It has been my good fortune to meet a man from Moldova, named George. His English is certainly not as fluent as his Romanian, but we communicate on some levels more deeply than those around us that speak English as a first language because we intentionally communicate.
As it turns out, some of George’s children went to elementary school with my son. I have heard tales of George, while visiting his kids for lunch, buying Carter an ice cream. Through field days and my visits to the school, I got to know his children and returned the favor. Carter fell, as did I, madly in love with George’s family. My wife’s mother, upon my first meeting George, baked him a loaf of bread and in return, George’s wife sends me, from time to time, this treat or another for me to try.
I gather from some of our conversations that George has a passion for the Divine and that he might be more conservative than I am. From time to time, he sends me a link to a video of some preacher that I would not normally seek out. From time to time he will quote a verse in the Bible or admonish me that some holiday, though celebrated by mainstream Christianity, is not of God. And for every year I have known him, he has invited me to his church.
For the most part, I stay clear of public displays of worship, but last Saturday, he invited me to a baptismal service at a nearby lake. Carter wanted to go and play with his friends, so we headed out to the dam. When I arrived, there were several people gathered, all dressed much better than Carter and me. They were listening to a preacher, singers, musicians, all in a language unbeknownst to me. I stood there listening when a young woman asked, “Do you know Romanian?”
I replied “No”.
She asked, “Would you like an interpreter?”
I replied “No”.
Truth be told, I listen to Hindu songs and mantras that I do not know or “understand”. I listen to readings of Scriptures and hymns from religions and in languages I do not understand. Truth be told, even when I go to a mainline Protestant service, the buzz words and the phrases they use baffle me. And truth be told, I am not there to hear the preacher or the musicians in the first place. Perhaps languages, like Deepak Chopra once said, are from the same root and have the same power, whether we recognize the meaning or not. Perhaps. But may I tell you about when Jesus showed up to this service?
I was standing in the sun sweating and thinking of more lofty things than I normally do. I enjoyed it. It was a great place to be at the right moment in my life. It was, though, hot and seemed to run longer than anticipated. I had not noticed that George had left my side until I felt a tap on my shoulder. George began poking my arm with a bottle of water and said, “For you. We have”.
In this moment I realized. The Creator does not speak English or Romanian. He does not even, contrary to what I was taught by my Hebrew professor, speak Hebrew. There is a language spoken by The Divine that only our hearts can comprehend. Language is like using a screwdriver used to build a home. The screwdriver is not the home where we live, but it was one of many useful tools which helped us provide shelter. Whichever language we use, it is only a tool to help us live in the light of Love. It is only a tool. That bottle of water to me was the Gospel.
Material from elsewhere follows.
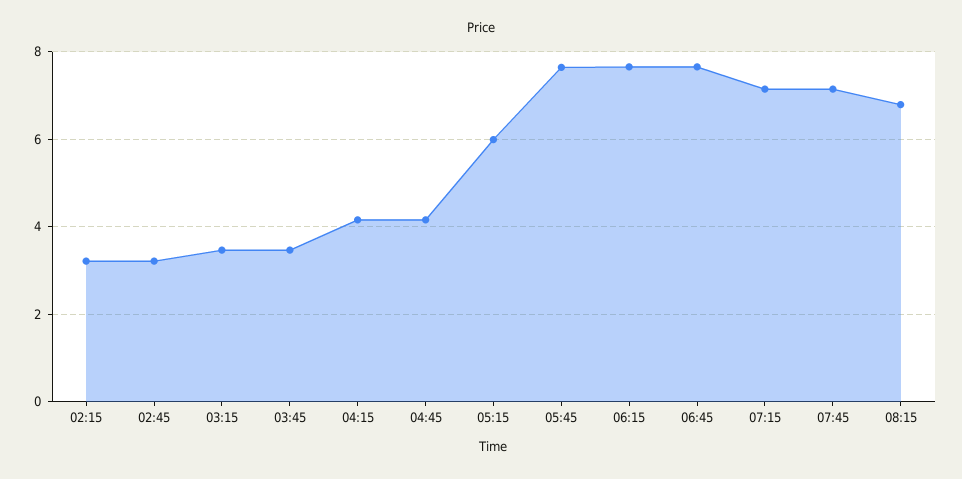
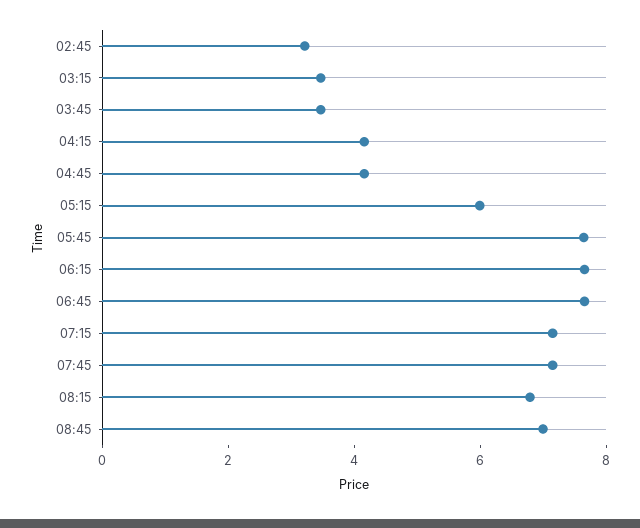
02:15: 3.2 -> none
08:45: none -> 7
I have heard it said that the world is lost and dying. I also say the same thing about my car keys and the flowers just passed my porch. With effort I always seem to find my car keys and each spring those flowers are raised back to life. We are not opposed to the world, we are from the world and in the world. If our thoughts are so heavy and we think ourselves so close to heavenly things that we do not see the kingdom in any part of this life, we have missed the point. If we think that the kingdom is somewhere waiting after a time, and not, in the words of Van Halen, “Right Now”, we have entirely looked over what confronts us as if it were the face of God before us. Some say “May we have ears to hear”. I might say, “May we hear without using ears at all”.